Office leasing has been slow to restart due to uncertainty about when workers would return to the office in greater numbers and how much space will be needed to accommodate them. This has been especially true for large national and international companies, which continue to evaluate their location and footprint strategies, Pontius notes.

But there has been a recent uptick in office leasing activity, which in the third quarter rose by 19.4 percent compared to the same period in 2020 to 49 million sq. ft., reports CBRE. Negative office net absorption, which totaled 5.2 million sq. ft., was at the lowest level since the start of the pandemic, with a number of gateway markets coming back into positive territory.

Brokers from Transwestern, Cushman & Wakefield, Marcus & Millichap and CBRE all agree that with the pandemic disruptions receding and the overall economic outlook improving, the traditional fourth-quarter race to close transactions by year-end is on. However, due to the flood of deals moving through the system, there is now a capacity challenge to meeting that deadline, as there is a tremendous backup in services required to complete due diligence and documentation, says Chris Ludeman, CBRE global president of capital markets.

He notes that pre-pandemic holdover deals have pretty much been worked out or dealt with, particularly in terms of industrial transactions, where demand for acquisitions has been strong.  But some office deals stalled or canceled during the pandemic also are coming to fruition.

Minneapolis-based Harrison Wagenseil, managing director of capital markets—investment sales at Transwestern, for example, had two office deals in Minneapolis that were on hold or canceled earlier this year.
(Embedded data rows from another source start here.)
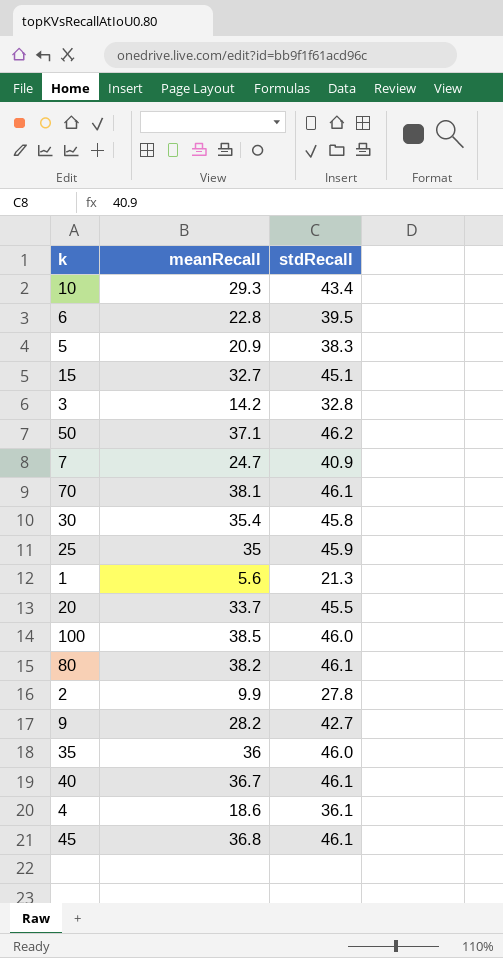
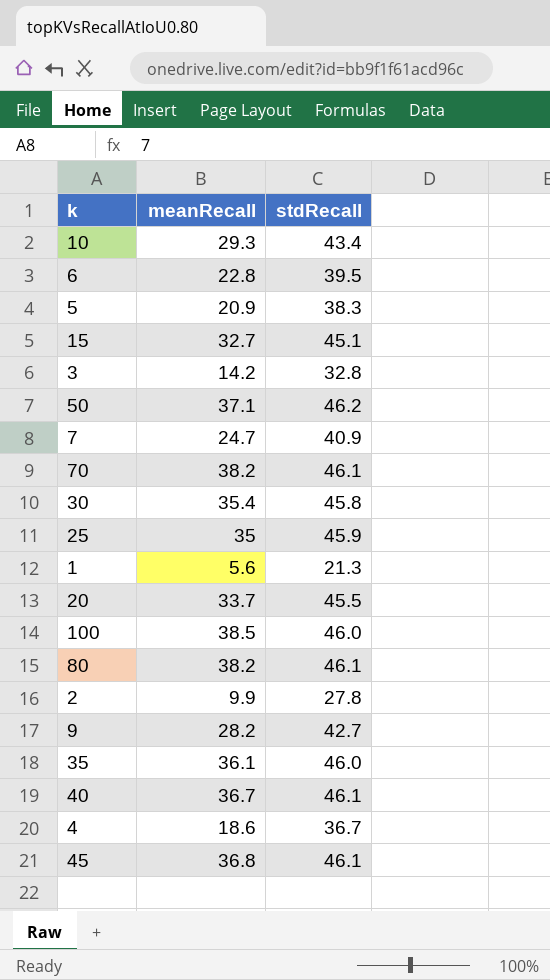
70 | meanRecall: 38.1 -> 38.2
35 | meanRecall: 36 -> 36.1
4 | stdRecall: 36.1 -> 36.7

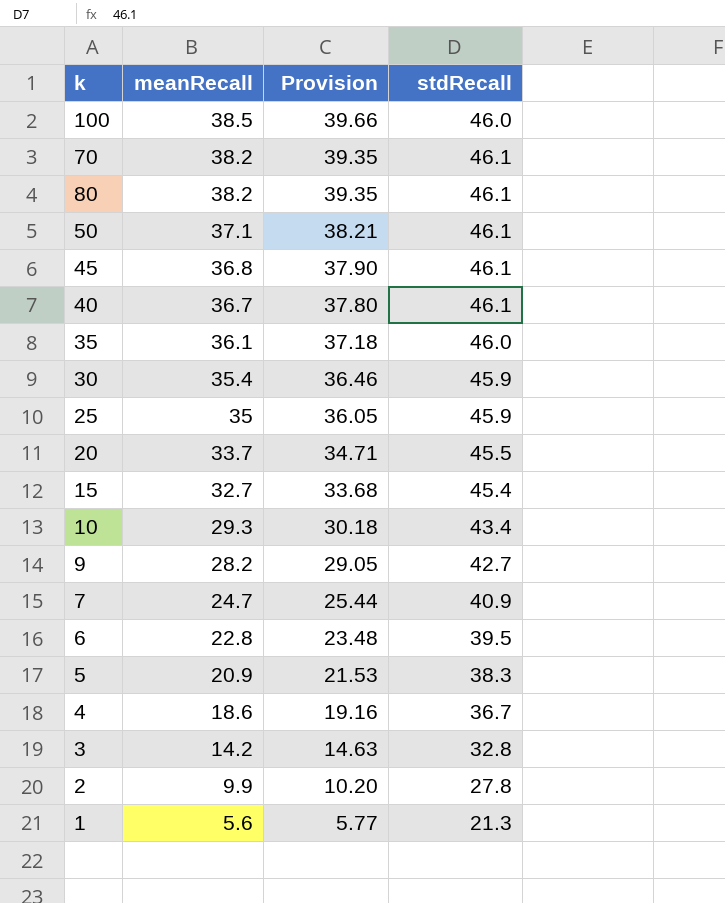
row order: none -> meanRecall descending
column Provision | formula: none -> [meanRecall] * 1.03
50 | stdRecall: 46.2 -> 46.1
30 | stdRecall: 45.8 -> 45.9
15 | stdRecall: 45.1 -> 45.4

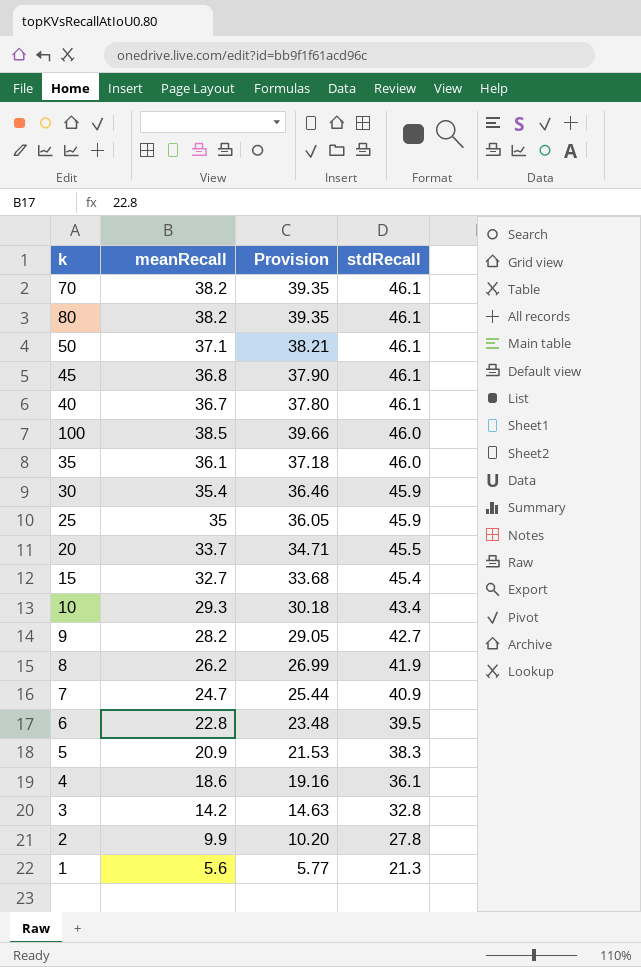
row order: meanRecall descending -> stdRecall descending
row 8: none -> 26.2 | 26.99 | 41.9
4 | stdRecall: 36.7 -> 36.1

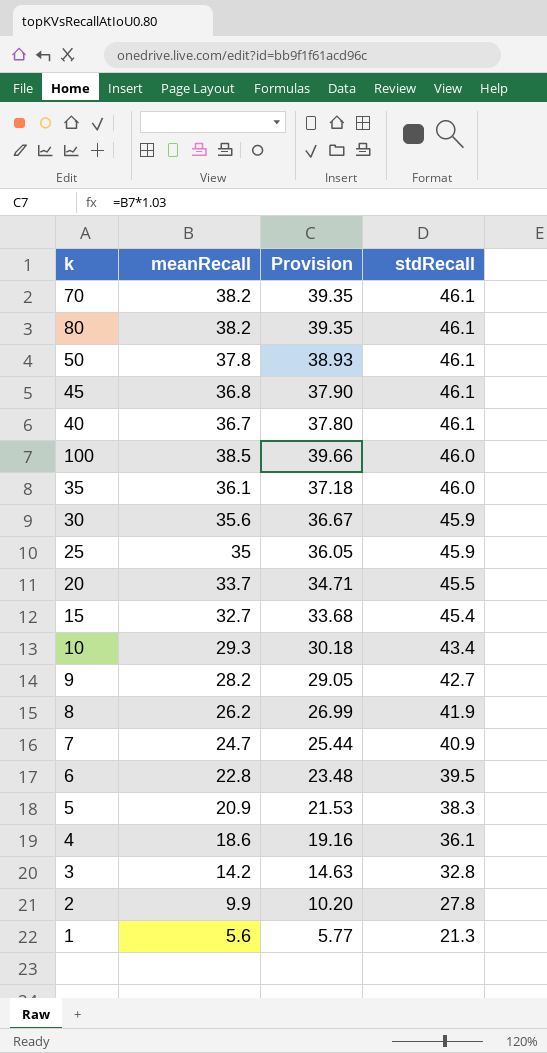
50 | meanRecall: 37.1 -> 37.8
50 | Provision: 38.21 -> 38.93
30 | meanRecall: 35.4 -> 35.6
30 | Provision: 36.46 -> 36.67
One deal involved the restart of an adaptive-reuse project the buyer had paused to convert an older office building to apartments. The other one involved a government-anchored, multi-tenant building that was 95 percent occupied. The original buyer had backed out of the deal during the pandemic, but the property attracted a new buyer after proving it value by retaining its existing tenants and more recently adding new ones.
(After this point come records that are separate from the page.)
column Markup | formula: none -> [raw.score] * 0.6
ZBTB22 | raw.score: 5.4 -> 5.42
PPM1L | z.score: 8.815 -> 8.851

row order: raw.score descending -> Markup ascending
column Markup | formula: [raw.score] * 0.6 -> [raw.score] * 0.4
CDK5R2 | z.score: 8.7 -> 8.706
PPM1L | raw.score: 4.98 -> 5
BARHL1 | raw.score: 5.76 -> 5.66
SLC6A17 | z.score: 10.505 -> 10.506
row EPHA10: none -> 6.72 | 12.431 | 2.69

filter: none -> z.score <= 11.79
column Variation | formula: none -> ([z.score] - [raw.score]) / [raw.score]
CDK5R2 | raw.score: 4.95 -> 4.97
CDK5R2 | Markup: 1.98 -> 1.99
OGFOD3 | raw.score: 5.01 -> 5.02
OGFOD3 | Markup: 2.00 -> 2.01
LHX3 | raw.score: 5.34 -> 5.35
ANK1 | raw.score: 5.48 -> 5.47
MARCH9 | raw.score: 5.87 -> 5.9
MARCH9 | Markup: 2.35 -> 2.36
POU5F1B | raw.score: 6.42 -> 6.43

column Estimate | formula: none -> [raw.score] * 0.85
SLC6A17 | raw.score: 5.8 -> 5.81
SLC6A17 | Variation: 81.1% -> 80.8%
 “The market is normalizing in the sense that ‘pandemic-stalled spillover’ is no longer a major component of transaction volumes,” Pontius notes. “The market is very liquid; the only limitation is product supply.”
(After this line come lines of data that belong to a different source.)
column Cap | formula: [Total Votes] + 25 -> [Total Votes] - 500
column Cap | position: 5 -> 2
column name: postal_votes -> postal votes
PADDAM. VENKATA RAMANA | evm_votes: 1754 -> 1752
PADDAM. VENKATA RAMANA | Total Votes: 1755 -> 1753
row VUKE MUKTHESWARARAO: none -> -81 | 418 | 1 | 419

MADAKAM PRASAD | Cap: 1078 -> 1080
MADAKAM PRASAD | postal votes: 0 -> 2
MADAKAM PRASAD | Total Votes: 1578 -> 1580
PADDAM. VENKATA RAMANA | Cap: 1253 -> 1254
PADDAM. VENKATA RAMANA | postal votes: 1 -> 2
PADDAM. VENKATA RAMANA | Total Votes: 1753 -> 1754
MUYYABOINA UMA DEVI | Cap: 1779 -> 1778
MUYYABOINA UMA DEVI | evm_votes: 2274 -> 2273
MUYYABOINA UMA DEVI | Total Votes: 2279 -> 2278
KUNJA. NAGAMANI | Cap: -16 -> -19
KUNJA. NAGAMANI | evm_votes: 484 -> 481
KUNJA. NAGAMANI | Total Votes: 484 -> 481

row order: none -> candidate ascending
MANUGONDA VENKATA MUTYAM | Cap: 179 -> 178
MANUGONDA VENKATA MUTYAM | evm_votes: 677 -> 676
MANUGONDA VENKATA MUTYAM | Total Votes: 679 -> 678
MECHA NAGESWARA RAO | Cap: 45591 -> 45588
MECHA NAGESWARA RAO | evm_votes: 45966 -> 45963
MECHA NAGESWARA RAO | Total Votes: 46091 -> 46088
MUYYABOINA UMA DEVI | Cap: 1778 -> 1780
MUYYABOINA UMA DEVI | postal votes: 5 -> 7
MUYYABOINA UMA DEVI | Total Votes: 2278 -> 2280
“The environment continues to be one where equity and debt are overmatched to available product, especially for industrial. Our expectation is that this will be an extraordinarily busy quarter for closings.”

Pontius adds that investors capable of paying all cash are the most likely to close on schedule or by year-end.

In fact, industrial and office deals will likely move at a frenzied pace for the next two months to meet a fourth quarter closing deadline, as “there is a lot of capital chasing commercial real estate,” says Jason Tolliver, Americas logistics and industrial investor lead at Cushman & Wakefield.

Noting that cap rates on industrial sales have compressed by 100-150 basis points over the past year, Wagenseil notes that pricing for industrial assets is now so out of control that in some cases it’s less expensive to build new buildings on spec because demand for space is so strong there is little risk involved. For example, a well-known international developer is under construction on 1.4 million sq. ft. of new industrial product in Minneapolis alone, of which1.2 million sq. ft is already pre-leased.

Because so many tenants need new distribution space, developers continue to build industrial buildings at break-neck speeds, with 79.3 million sq. ft. delivered and another 448.9 million sq. ft. under construction in the third quarter, according to CBRE’s industrial report, which noted that demand outpaced supply by 41 million sq. ft. during the quarter.

“Many developers are land-banking and accumulating large land positions knowing that industrial land for development is increasingly scarce, and if users don’t need it right now, they will in the very near future,” Wagenseil says.